#### Task to complete:
Below are the entries; return every line among them that holds the word "fillable".

#### Data in this exercise:
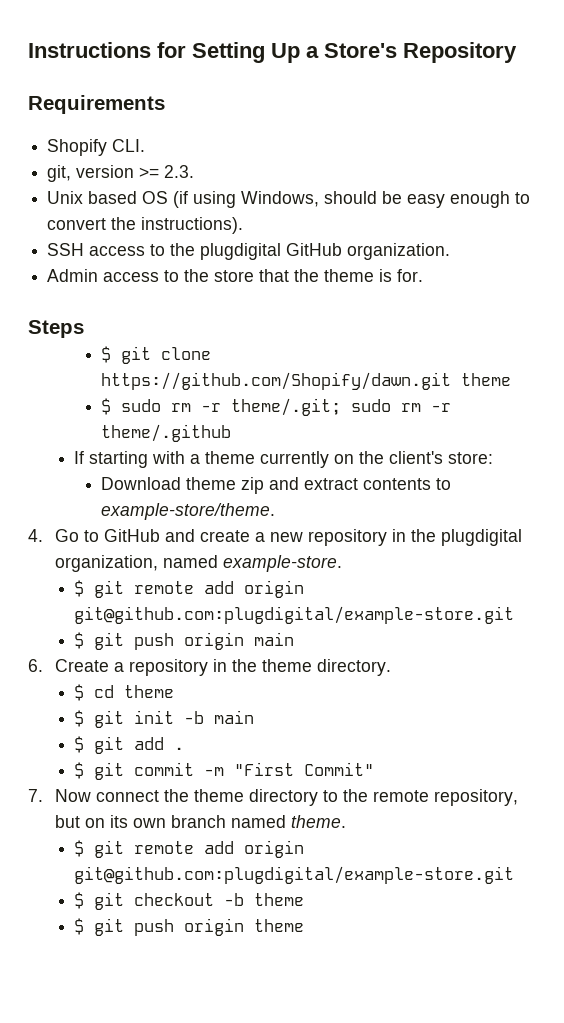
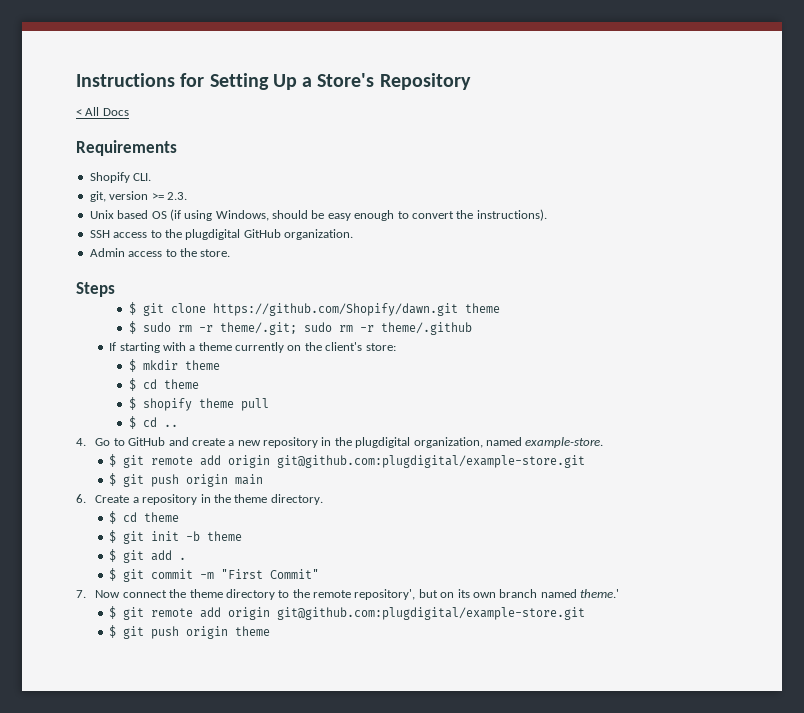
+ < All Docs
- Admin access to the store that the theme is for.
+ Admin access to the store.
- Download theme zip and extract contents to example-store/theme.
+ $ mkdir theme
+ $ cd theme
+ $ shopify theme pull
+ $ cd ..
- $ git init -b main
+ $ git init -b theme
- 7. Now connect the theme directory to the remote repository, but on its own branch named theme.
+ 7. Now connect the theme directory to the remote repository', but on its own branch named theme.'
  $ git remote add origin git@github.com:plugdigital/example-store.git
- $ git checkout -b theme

* * *

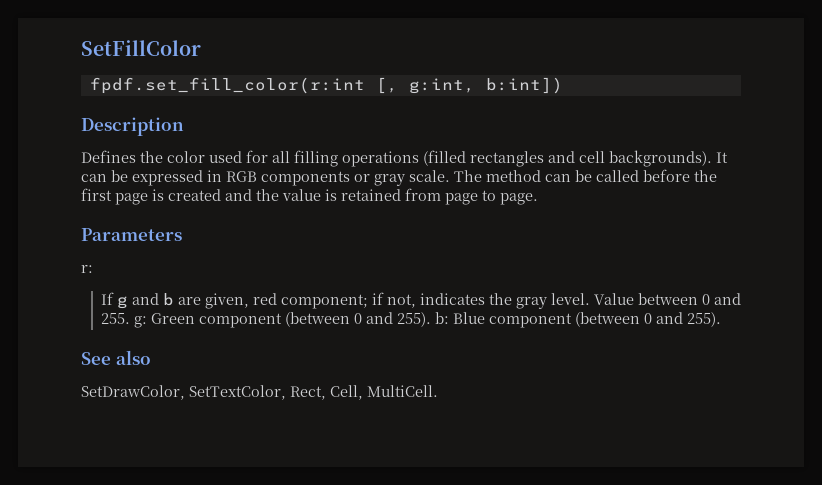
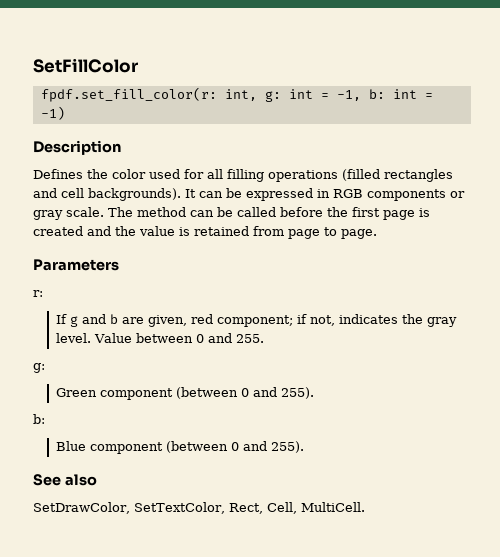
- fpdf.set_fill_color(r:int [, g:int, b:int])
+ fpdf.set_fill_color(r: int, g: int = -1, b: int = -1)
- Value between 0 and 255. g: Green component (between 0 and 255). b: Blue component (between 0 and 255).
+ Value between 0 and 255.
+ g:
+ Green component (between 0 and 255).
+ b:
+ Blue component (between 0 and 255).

* * *

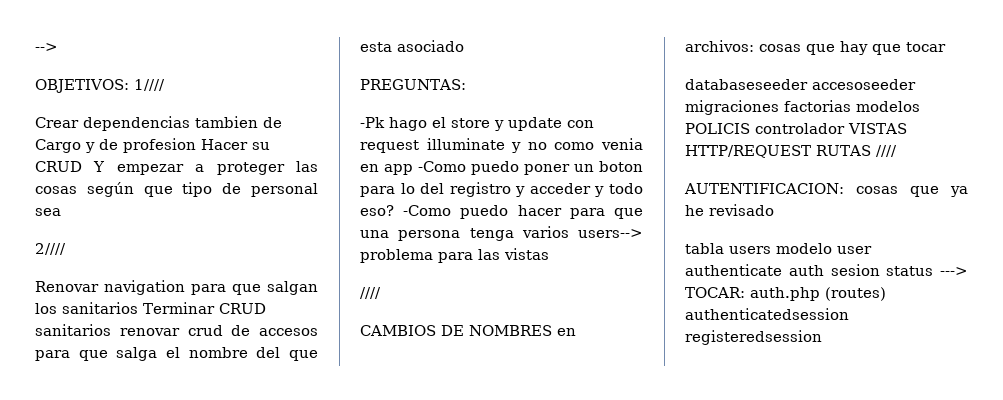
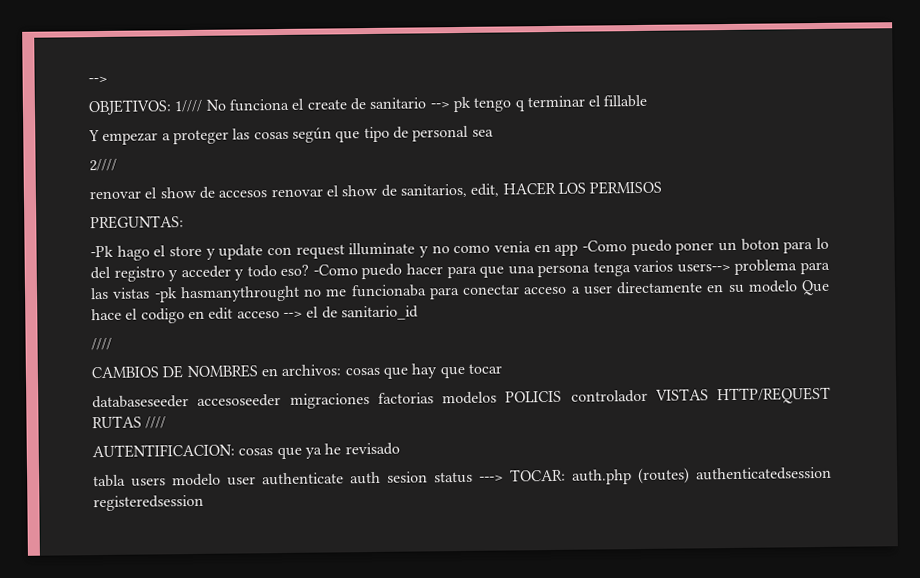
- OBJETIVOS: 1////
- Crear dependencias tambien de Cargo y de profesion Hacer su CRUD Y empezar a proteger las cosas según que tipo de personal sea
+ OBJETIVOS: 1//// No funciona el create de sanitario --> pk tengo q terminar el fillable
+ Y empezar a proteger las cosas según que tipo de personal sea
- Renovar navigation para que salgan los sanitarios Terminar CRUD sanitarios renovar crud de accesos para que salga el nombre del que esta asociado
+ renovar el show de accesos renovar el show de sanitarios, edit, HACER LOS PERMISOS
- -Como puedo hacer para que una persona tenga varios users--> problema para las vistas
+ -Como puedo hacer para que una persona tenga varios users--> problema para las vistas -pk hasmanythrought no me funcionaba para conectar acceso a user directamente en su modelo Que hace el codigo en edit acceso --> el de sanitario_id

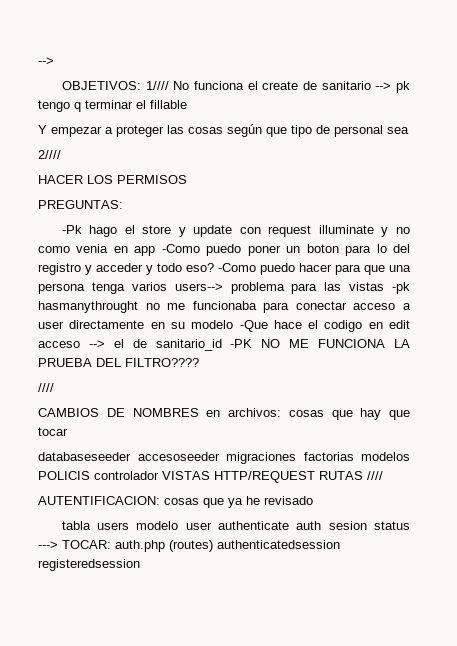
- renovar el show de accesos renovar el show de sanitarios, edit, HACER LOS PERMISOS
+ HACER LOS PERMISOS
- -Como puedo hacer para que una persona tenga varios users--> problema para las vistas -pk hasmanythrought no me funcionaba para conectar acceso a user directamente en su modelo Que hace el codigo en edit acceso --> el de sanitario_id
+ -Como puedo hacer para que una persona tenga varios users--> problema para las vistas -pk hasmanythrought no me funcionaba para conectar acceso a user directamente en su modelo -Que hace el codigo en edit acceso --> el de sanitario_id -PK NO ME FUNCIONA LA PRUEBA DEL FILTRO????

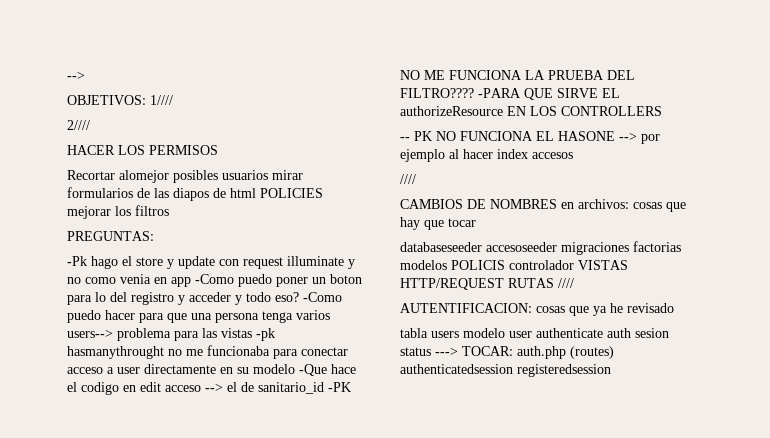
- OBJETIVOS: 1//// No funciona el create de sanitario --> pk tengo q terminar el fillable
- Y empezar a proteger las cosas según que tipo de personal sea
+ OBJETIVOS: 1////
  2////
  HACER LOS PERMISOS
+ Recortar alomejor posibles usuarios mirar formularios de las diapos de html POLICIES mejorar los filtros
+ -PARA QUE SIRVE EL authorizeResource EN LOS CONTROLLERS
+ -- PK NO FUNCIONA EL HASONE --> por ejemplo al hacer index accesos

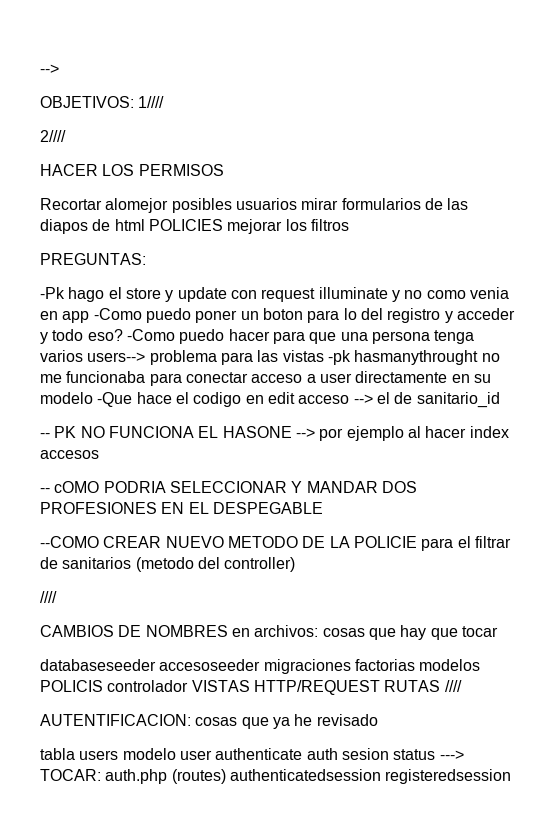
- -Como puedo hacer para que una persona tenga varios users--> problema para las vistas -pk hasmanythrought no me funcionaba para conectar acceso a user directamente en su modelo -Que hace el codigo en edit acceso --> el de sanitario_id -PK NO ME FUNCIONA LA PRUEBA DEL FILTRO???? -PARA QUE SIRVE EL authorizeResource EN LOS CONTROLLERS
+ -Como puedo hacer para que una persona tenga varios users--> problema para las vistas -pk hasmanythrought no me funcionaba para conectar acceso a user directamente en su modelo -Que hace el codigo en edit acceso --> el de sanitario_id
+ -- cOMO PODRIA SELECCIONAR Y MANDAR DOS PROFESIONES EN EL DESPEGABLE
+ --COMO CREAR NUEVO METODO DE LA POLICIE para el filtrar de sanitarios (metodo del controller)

#### Answer box:
+ OBJETIVOS: 1//// No funciona el create de sanitario --> pk tengo q terminar el fillable
- OBJETIVOS: 1//// No funciona el create de sanitario --> pk tengo q terminar el fillable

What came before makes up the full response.